Hi,
I was asking why the model below is failing, I’ve been running it line by line and it works, but something strange is happening inside the traces. Im not an expert on Pyro, so maybe I forgot something. Thanks in advance.
Start by defining observed data:
import pyro
import pyro.distributions as dist
import torch
from pyro.infer import HMC, MCMC, NUTS
observed = torch.Tensor([0, 2, 3, 1, 5, 1, 2, 0, 1, 2, 1, 0, 2, 6, 1, 0]).long()
hteam = torch.Tensor([0, 0, 0, 0, 1, 1, 1, 1, 2, 2, 2, 2, 3, 3, 3, 3]).long()
Let’s define the model:
def bad_model(observed, hteam):
mu = pyro.sample("mu", dist.Normal(0, 0.1))
tau = pyro.sample("tau", dist.Gamma(0.1, 0.1))
home = pyro.sample("home", dist.Normal(0, 0.1))

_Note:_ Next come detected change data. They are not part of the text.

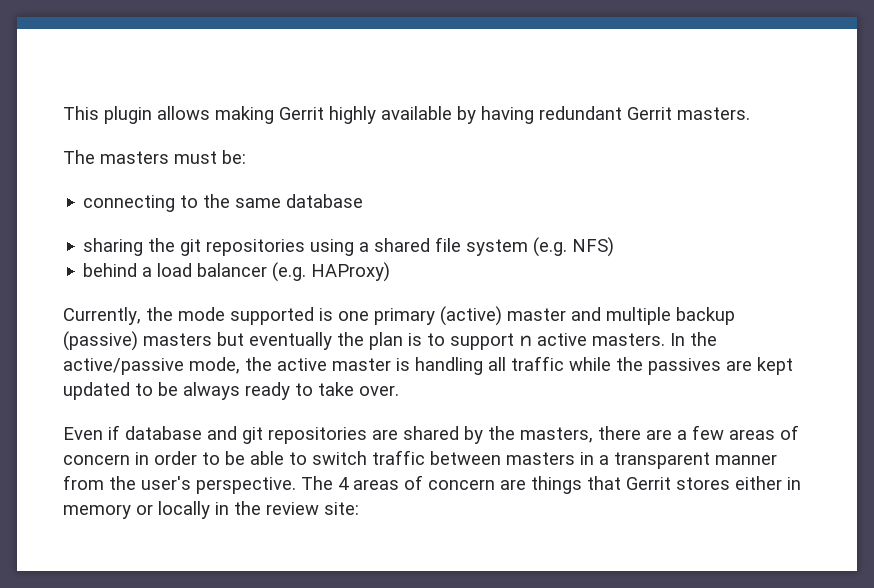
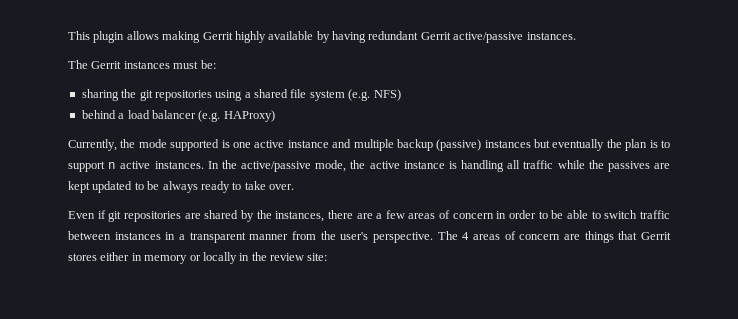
[677,107,750,120] [63,150,169,164] masters. // The masters -> [453,32,576,43] [68,60,170,69] active/passive instances. // The Gerrit instances
[83,194,364,212] // connecting to the same database -> (216, 64) none
[374,306,566,326] primary (active) master -> [254,140,329,148] active instance
[143,333,212,346] masters -> [484,140,531,148] instances
[592,333,665,346] masters. -> [154,161,204,169] instances.
[332,358,391,371] master -> [403,161,445,169] instance
[125,426,237,440] database and -> (106, 214) none
[520,427,593,443] masters, -> [275,211,325,222] instances,
[506,452,575,465] masters -> [114,232,161,240] instances

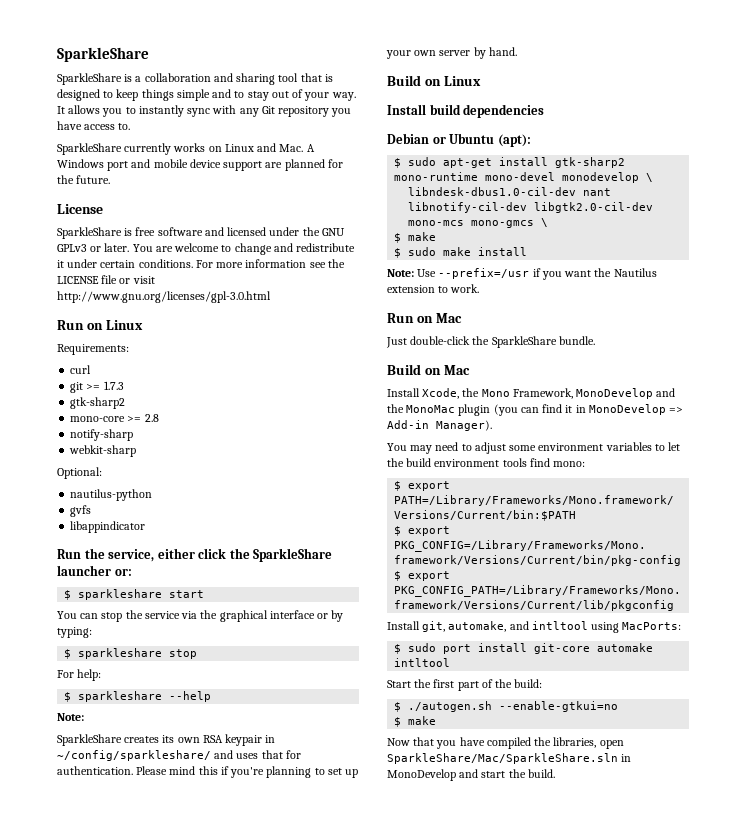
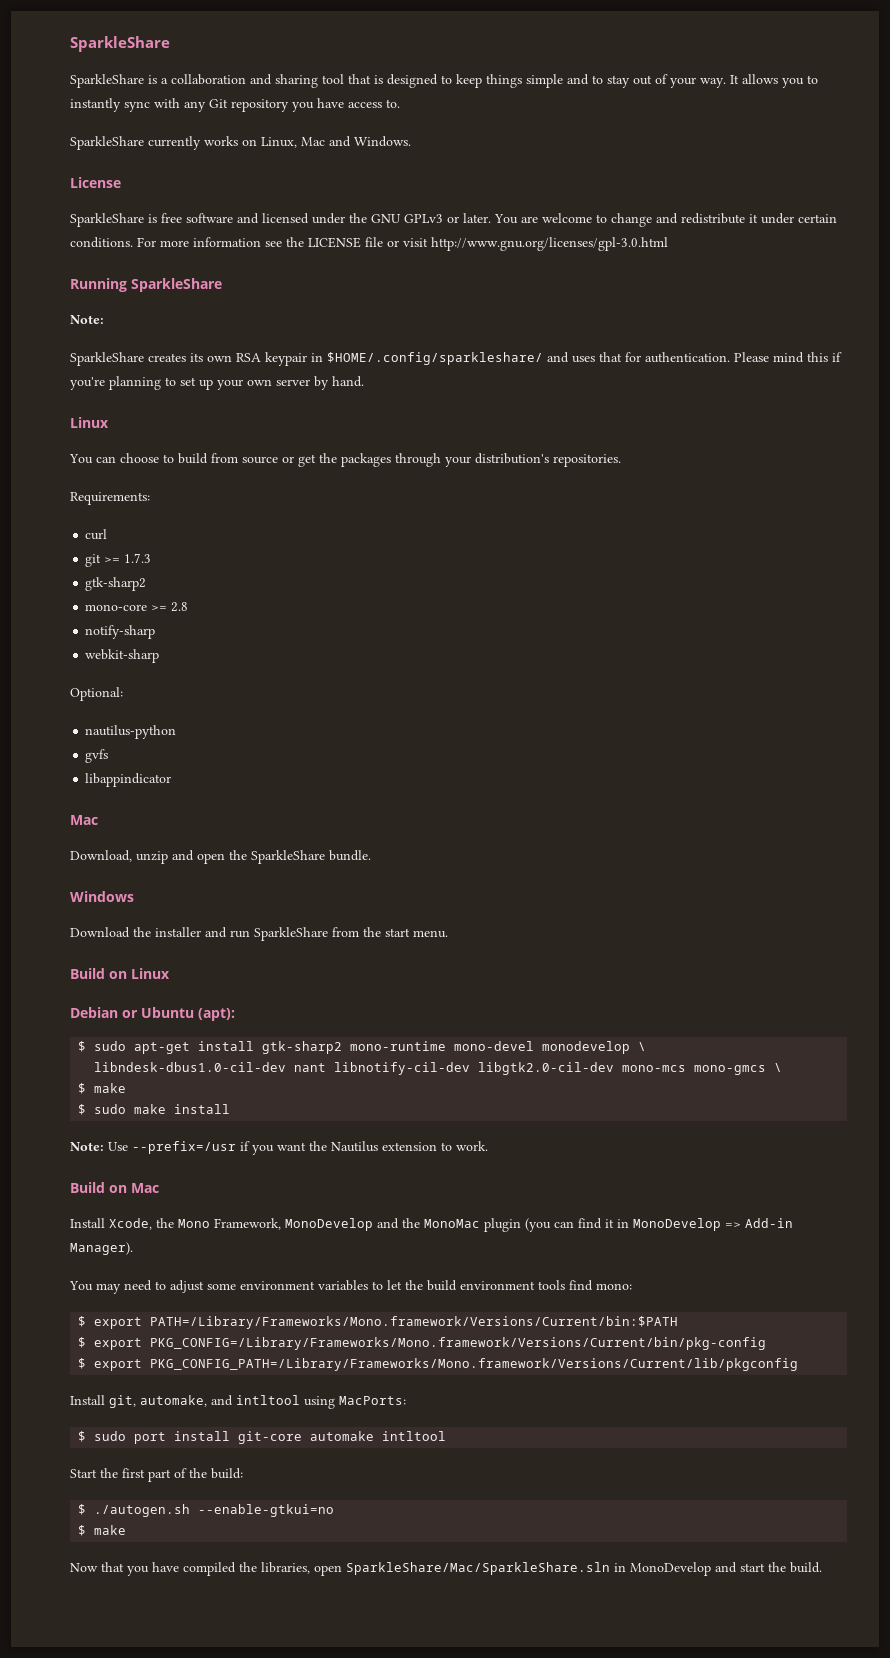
[224,143,315,152] [57,159,343,171] [57,175,111,184] Linux and Mac. A Windows port and mobile device support are planned for the future. -> [261,136,411,148] Linux, Mac and Windows.
[57,320,143,330] Run on Linux -> [70,278,222,292] [70,315,104,324] [70,352,842,366] [70,376,364,390] [70,417,109,428] [69,453,621,467] Running SparkleShare // Note: // SparkleShare creates its own RSA keypair in $HOME/.config/sparkleshare/ and uses that for authentication. Please mind this if you're planning to set up your own server by hand. // Linux // You can choose to build from source or get the packages through your distribution's repositories.
[57,548,333,562] [57,565,132,576] [64,589,205,600] [57,610,344,622] [57,627,92,638] [64,648,198,659] [57,669,102,681] [64,691,212,702] [57,713,84,721] [57,734,276,746] [57,750,301,761] [57,766,359,778] [386,47,517,59] Run the service, either click the SparkleShare launcher or: // $ sparkleshare start // You can stop the service via the graphical interface or by typing: // $ sparkleshare stop // For help: // $ sparkleshare --help // Note: // SparkleShare creates its own RSA keypair in ~/config/sparkleshare/ and uses that for authentication. Please mind this if you're planning to set up your own server by hand. -> [70,815,98,825] [70,850,371,864] [70,891,134,902] [70,927,448,941] Mac // Download, unzip and open the SparkleShare bundle. // Windows // Download the installer and run SparkleShare from the start menu.
[387,104,545,118] // Install build dependencies -> (170, 973) none
[387,313,462,323] [386,336,595,348] // Run on Mac // Just double-click the SparkleShare bundle. -> (488, 1146) none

att = pyro.sample("att_t", dist.Normal(mu, tau), [4]) # <-- From the 2nd iteration onwards, does not return a `torch.Tensor([a, b, c, d])` with 4 elements, just `torch.tensor(e)`
theta = torch.exp(home + att[hteam])
with pyro.plate("data", observed.size(0)):
pyro.sample("obs", dist.Poisson(theta), obs=observed)
And then, when infering:
kernel = NUTS(bad_model, jit_compile=True, ignore_jit_warnings=True)
posterior = MCMC(kernel, num_samples=500, warmup_steps=500)
posterior.run(observed, hteam)
It raises:
Warmup: 0%| | 0/1000 [00:00, ?it/s]
---------------------------------------------------------------------------
IndexError Traceback (most recent call last)
/tmp/ipykernel_10074/1049478554.py in <module>
3 kernel = NUTS(bad_model, jit_compile=True, ignore_jit_warnings=True)
4 posterior = MCMC(kernel, num_samples=500, warmup_steps=500)
----> 5 posterior.run(observed, hteam)
.
.
.
/tmp/ipykernel_10074/1742051827.py in bad_model(observed, hteam)
6
7 att = pyro.sample("att_t", dist.Normal(mu, tau), [4]) # <-- From the 2nd iteration, does not return a `torch.Tensor([a, b, c, d])` with 4 elements, just `torch.tensor(e)`
----> 8 theta = torch.exp(home + att[hteam])
9
10 with pyro.plate("data", observed.size(0)):
IndexError: too many indices for tensor of dimension 0
Does anyone know what I am doing wrong?